Before-and-after change data
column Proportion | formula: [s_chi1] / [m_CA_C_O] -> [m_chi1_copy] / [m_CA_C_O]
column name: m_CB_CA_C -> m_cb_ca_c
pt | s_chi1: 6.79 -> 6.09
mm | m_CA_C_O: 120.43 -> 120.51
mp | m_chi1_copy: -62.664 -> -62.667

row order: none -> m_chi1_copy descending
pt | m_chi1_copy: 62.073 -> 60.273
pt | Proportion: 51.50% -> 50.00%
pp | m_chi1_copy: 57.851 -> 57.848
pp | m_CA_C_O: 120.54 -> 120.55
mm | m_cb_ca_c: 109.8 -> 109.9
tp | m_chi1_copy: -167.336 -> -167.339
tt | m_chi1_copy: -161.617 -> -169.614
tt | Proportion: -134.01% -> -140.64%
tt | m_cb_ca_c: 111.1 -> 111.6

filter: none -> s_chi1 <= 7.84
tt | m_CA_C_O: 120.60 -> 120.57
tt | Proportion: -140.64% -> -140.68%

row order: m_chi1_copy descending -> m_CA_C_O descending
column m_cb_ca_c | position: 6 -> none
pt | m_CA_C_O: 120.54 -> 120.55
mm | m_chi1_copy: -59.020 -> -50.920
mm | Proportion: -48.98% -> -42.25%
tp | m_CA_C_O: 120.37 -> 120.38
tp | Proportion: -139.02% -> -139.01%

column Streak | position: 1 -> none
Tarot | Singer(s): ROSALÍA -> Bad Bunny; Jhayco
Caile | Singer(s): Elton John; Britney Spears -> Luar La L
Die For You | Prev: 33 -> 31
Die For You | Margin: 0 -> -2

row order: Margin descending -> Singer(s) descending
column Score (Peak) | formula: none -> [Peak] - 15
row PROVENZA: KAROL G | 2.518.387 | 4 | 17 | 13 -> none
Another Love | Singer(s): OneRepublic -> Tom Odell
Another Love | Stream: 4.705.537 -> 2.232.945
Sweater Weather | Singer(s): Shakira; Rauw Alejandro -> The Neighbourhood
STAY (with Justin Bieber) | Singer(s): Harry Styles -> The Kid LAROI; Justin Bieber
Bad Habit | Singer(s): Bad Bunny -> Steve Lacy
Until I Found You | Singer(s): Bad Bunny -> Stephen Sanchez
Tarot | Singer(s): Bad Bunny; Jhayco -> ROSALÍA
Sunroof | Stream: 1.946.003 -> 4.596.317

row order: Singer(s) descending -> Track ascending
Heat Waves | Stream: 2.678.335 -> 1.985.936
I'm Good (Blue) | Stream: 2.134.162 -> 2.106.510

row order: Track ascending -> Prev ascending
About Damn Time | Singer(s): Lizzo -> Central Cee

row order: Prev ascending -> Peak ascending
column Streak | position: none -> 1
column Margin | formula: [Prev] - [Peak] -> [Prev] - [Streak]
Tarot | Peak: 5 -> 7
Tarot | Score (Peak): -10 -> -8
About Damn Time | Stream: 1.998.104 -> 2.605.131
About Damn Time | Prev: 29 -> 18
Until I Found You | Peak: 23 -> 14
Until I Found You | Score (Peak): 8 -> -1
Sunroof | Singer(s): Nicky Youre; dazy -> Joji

Your goal:
Take every line above where "Margin" appears and copy it.

Task output:
Die For You | Margin: 0 -> -2
row order: Margin descending -> Singer(s) descending
column Margin | formula: [Prev] - [Peak] -> [Prev] - [Streak]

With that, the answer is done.